Por lo general, un quiste del plexo coroideo no requiere tratamiento, ya que la mayoría de los quistes desaparecen por sí solos alrededor de la semana 28 de gestación. No suele causar ningún problema de salud y se resuelve por sí solo antes de que nazca el bebé. Los médicos consideran que los quistes del plexo coroideo forman parte de la variación humana normal.
Un bebé sano con un quiste del plexo coroideo aislado es probable que se desarrolle con normalidad. Los estudios que han evaluado la evolución de niños con un número de cromosomas normal y diagnóstico de quistes del plexo coroideo no han demostrado diferencias en la función cerebral o motora o en el comportamiento. El control posterior del embarazo y del parto es el habitual; no requiere hacer más controles ni pruebas invasivas (tipo amniocentesis o biopsia corial), resonancias, etc.

Pruebas Adicionales
Cuando las mujeres están preocupadas por la posibilidad de que su bebé por nacer sufra trisomía 18, pueden consultar al médico para que les realice una prueba conocida como amniocentesis. Es una prueba en la que los médicos extraen líquido amniótico del útero con una aguja.

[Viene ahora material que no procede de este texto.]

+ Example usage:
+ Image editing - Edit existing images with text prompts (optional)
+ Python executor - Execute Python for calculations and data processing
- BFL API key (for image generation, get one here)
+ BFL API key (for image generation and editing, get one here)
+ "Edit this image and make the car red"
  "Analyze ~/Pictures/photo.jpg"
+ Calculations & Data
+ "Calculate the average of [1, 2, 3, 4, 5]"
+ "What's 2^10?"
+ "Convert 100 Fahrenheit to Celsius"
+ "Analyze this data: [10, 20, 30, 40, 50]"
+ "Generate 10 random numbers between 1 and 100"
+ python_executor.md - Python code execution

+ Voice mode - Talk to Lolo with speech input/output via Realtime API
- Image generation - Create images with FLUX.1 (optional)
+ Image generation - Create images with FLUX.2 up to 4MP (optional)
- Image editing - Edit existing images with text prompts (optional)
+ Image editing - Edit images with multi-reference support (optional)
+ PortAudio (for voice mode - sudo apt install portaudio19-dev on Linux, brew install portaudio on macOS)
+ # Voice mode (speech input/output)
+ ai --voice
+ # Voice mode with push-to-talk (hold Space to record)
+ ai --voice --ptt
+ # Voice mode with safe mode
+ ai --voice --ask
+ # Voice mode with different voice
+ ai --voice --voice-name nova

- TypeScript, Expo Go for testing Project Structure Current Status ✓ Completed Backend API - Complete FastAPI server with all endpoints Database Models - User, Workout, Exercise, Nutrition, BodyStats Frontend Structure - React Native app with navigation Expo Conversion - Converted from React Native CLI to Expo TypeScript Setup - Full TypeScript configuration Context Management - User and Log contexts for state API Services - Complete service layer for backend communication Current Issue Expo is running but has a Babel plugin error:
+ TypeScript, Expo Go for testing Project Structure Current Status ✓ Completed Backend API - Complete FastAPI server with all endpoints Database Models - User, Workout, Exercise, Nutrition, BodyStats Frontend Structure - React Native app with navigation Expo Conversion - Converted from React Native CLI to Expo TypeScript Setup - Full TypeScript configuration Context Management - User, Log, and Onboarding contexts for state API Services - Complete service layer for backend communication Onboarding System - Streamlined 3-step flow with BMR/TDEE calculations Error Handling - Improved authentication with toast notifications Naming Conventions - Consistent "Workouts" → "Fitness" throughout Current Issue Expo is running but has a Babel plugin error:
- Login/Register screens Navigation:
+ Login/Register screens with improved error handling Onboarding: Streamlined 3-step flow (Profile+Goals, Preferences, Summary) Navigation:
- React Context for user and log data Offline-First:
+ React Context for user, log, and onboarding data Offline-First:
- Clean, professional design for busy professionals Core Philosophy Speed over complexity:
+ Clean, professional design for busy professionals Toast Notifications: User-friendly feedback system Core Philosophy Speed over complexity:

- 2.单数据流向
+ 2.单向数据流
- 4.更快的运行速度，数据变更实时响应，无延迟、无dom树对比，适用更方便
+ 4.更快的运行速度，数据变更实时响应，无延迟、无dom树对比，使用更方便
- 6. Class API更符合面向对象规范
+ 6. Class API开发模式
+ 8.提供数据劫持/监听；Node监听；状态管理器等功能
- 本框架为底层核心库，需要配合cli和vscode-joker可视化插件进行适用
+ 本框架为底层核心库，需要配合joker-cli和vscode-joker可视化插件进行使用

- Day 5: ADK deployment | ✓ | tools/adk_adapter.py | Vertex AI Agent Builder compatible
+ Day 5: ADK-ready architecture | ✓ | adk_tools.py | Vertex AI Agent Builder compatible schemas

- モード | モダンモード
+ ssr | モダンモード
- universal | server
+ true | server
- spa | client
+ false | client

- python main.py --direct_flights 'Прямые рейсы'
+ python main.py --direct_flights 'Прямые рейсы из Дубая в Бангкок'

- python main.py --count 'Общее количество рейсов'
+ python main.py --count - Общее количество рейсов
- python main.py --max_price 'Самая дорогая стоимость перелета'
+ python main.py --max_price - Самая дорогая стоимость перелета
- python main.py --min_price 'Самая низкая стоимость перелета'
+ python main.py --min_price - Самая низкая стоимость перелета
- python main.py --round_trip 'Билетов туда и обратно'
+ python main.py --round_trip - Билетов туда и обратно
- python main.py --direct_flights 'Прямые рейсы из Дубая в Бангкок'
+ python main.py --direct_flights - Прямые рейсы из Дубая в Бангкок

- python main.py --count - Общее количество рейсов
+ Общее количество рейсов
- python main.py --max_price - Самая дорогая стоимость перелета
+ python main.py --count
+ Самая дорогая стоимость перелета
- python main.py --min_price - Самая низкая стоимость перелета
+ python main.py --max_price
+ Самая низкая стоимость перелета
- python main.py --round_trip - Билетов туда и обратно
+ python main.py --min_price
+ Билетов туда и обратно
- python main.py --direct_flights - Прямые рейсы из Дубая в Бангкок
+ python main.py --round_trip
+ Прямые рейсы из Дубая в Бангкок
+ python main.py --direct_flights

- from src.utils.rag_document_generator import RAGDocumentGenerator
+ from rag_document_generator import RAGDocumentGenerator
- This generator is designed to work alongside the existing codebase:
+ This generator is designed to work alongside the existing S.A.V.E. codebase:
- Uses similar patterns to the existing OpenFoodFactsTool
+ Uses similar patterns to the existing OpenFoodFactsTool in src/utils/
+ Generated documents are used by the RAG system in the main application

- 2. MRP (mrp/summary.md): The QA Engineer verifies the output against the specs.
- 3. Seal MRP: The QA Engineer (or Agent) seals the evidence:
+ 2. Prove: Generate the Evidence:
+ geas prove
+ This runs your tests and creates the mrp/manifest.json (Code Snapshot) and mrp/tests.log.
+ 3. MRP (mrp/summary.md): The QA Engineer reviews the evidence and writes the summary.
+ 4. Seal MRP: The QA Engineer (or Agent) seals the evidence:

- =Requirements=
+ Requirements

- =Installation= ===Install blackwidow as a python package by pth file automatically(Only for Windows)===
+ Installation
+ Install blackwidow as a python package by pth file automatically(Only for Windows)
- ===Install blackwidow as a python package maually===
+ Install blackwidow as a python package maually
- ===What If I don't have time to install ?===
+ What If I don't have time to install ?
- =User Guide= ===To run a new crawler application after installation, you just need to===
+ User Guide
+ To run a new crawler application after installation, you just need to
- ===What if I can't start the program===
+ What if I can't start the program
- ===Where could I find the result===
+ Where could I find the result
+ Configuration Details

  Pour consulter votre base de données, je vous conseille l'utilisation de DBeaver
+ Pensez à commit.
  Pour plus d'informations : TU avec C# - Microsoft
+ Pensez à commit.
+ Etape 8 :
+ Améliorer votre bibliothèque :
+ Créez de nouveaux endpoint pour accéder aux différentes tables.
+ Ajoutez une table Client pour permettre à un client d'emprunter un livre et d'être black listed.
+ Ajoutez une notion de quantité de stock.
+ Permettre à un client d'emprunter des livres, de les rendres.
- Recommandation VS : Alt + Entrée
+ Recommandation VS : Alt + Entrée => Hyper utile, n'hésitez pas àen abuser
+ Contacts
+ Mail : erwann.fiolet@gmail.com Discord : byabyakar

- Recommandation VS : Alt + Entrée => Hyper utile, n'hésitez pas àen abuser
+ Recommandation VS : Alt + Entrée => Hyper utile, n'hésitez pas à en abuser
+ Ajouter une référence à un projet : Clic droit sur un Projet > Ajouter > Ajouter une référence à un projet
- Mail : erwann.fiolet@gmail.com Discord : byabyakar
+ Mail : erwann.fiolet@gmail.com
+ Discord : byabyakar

Para descartar la posibilidad de que el bebé tenga trisomía 18, el médico también puede realizar una prueba de alfafetoproteína (AFP), que examina los niveles de proteína en la sangre de la mujer. Los médicos suelen realizar la prueba de AFP en cualquier momento entre la semana 15 y la 20 del embarazo. Por lo general, se tarda alrededor de una o dos semanas en obtener los resultados. A diferencia de la amniocentesis, una prueba de AFP no conlleva riesgos adicionales. Los médicos suelen sugerir la prueba de AFP si creen que existe un mayor riesgo de que el feto sufra un trastorno congénito.
Un resultado anormal en una prueba puede aumentar las preocupaciones de las mujeres embarazadas. Sin embargo, si los médicos descubren un quiste del plexo coroideo, especialmente en un feto que se desarrolla normalmente y sin otras anomalías, las mujeres no deben preocuparse. Si se encuentra otra anomalía asociada, se le ofrecerá estudiar los cromosomas del feto. Su médico o partera le ayudarán a decidir el curso de acción.
Es importante recordar que el tamaño del quiste del plexo coroideo, por lo general, no es un factor determinante en su pronóstico.